Data items:
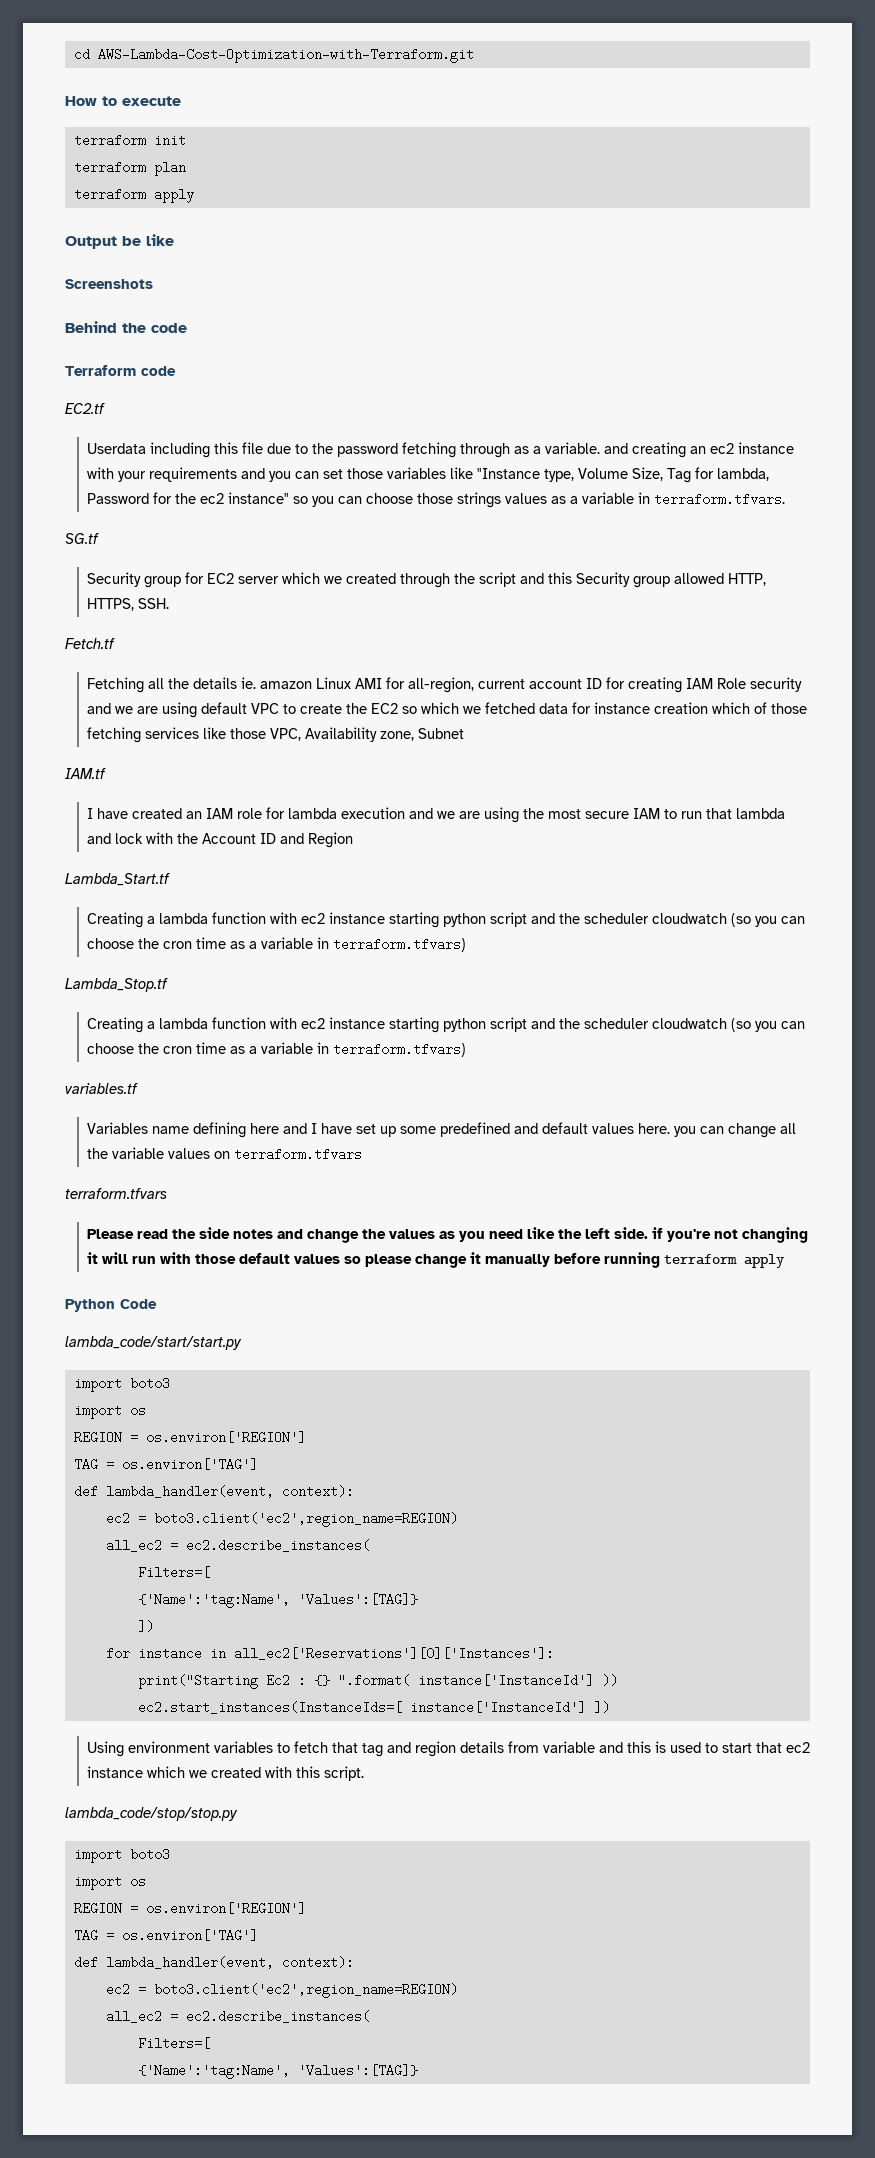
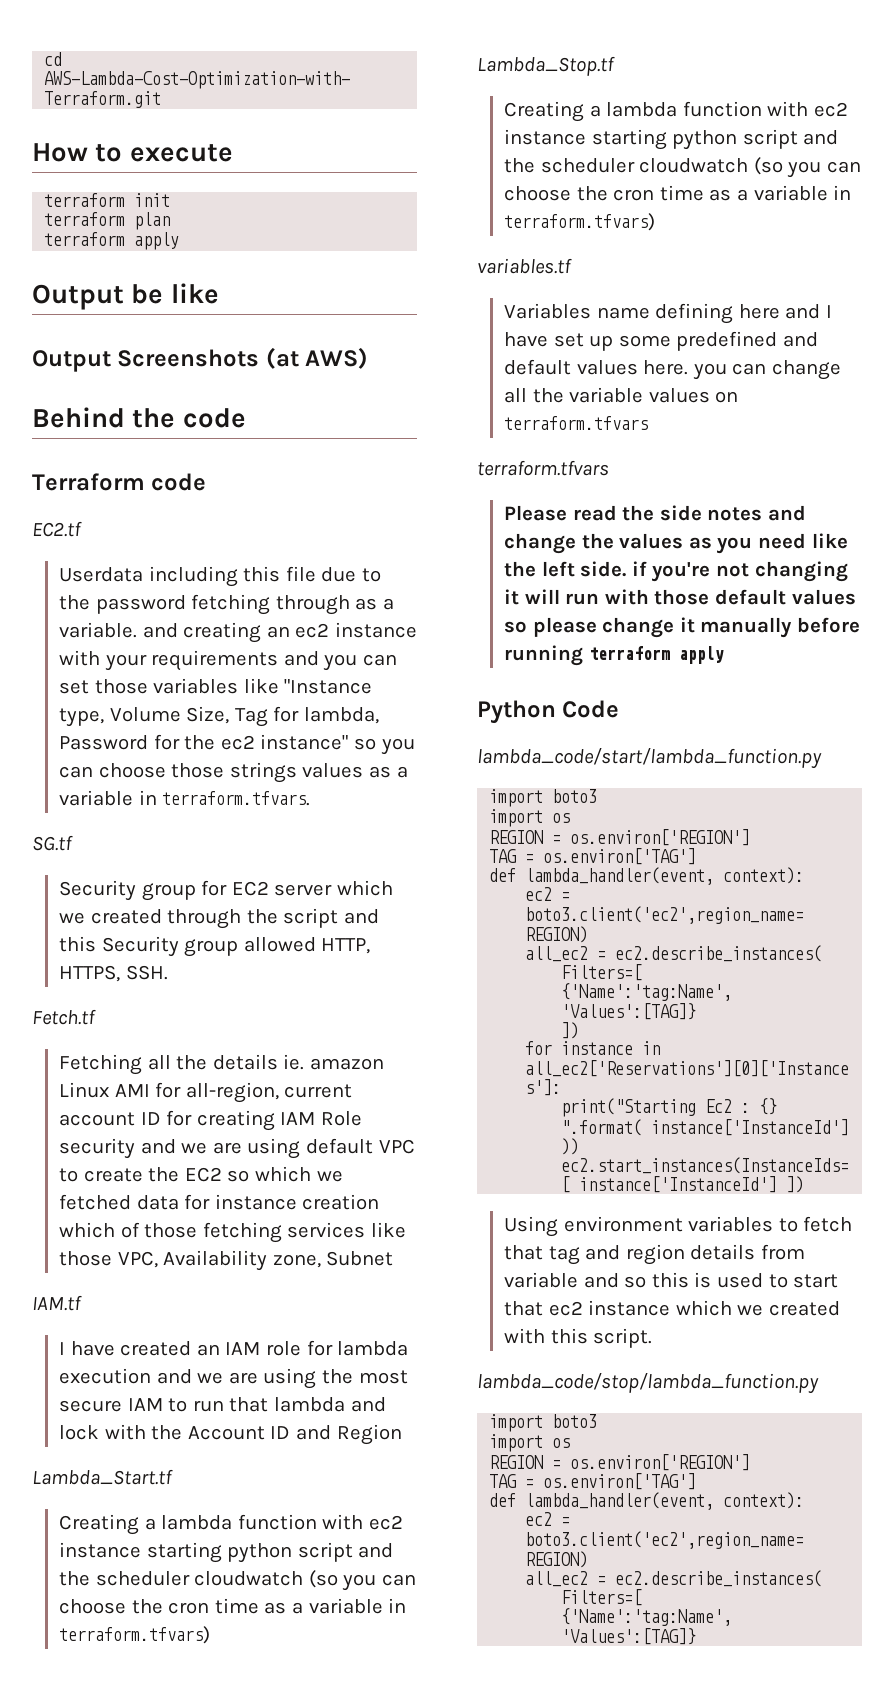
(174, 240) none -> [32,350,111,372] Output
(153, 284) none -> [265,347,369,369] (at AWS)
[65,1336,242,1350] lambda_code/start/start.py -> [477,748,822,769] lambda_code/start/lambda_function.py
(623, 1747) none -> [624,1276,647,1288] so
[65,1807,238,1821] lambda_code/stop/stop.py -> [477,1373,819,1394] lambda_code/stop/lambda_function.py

* * *

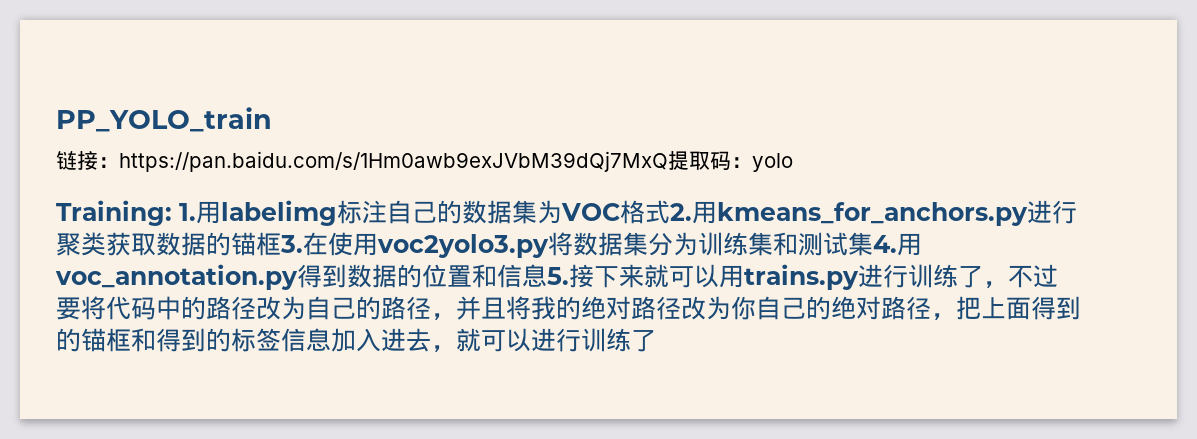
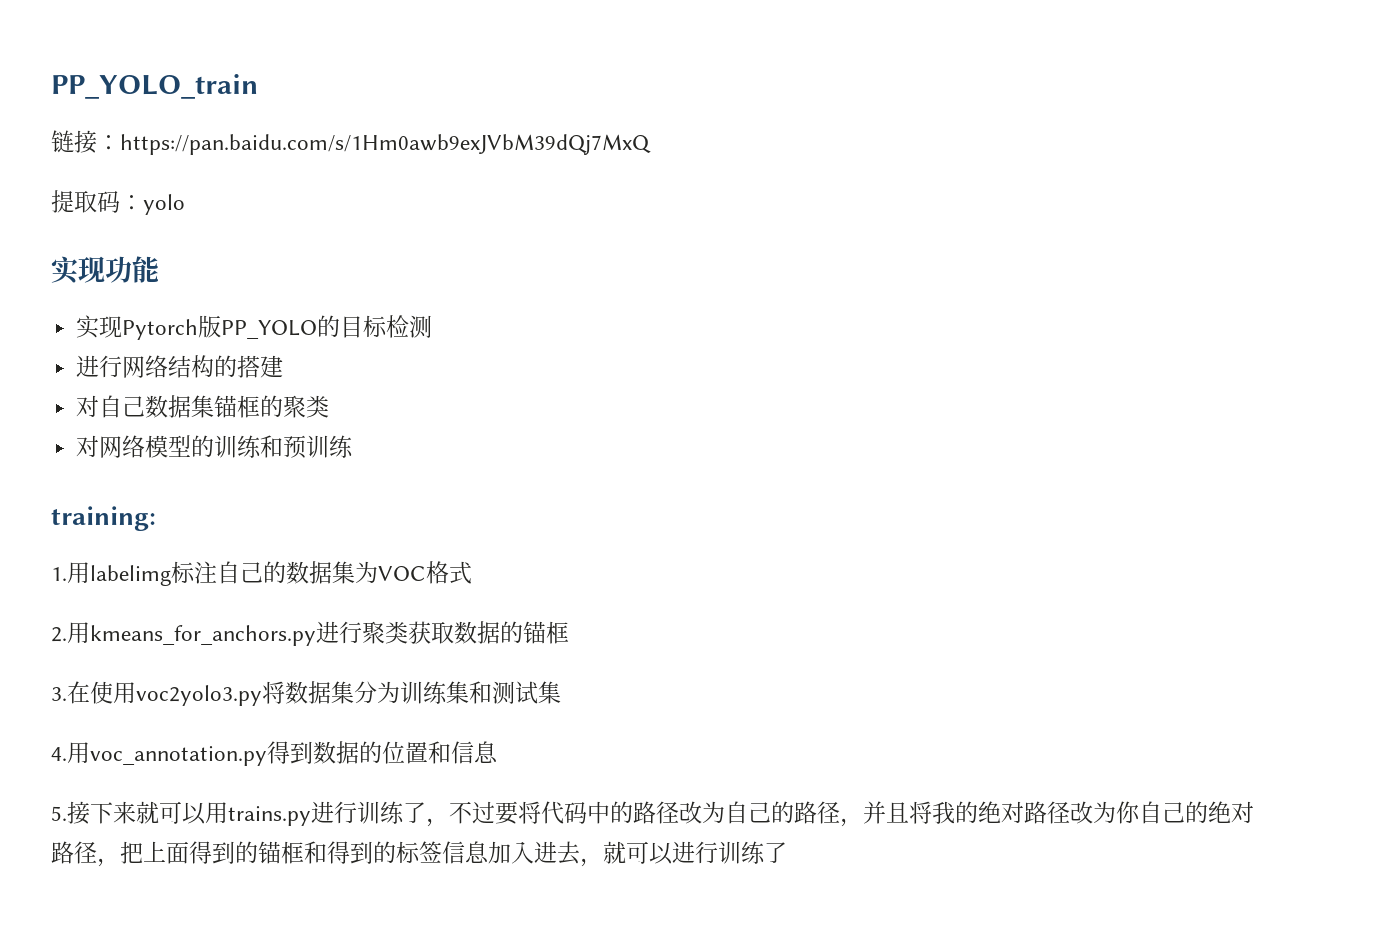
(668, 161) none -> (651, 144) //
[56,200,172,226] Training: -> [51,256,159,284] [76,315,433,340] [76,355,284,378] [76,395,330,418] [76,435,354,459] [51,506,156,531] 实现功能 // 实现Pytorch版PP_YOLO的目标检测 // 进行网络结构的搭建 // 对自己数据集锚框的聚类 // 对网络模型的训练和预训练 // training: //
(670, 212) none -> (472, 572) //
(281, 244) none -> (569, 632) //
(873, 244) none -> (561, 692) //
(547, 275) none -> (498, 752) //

- PROBLEM DETAILS:
Every line above from the line with "(174, 240) none -> [32,350,111,372] Output" to the line with "[65,1807,238,1821] lambda_code/stop/stop.py ->", both included, must be reproduced exactly, and no other line may appear.

- ANSWER BOX:
(174, 240) none -> [32,350,111,372] Output
(153, 284) none -> [265,347,369,369] (at AWS)
[65,1336,242,1350] lambda_code/start/start.py -> [477,748,822,769] lambda_code/start/lambda_function.py
(623, 1747) none -> [624,1276,647,1288] so
[65,1807,238,1821] lambda_code/stop/stop.py -> [477,1373,819,1394] lambda_code/stop/lambda_function.py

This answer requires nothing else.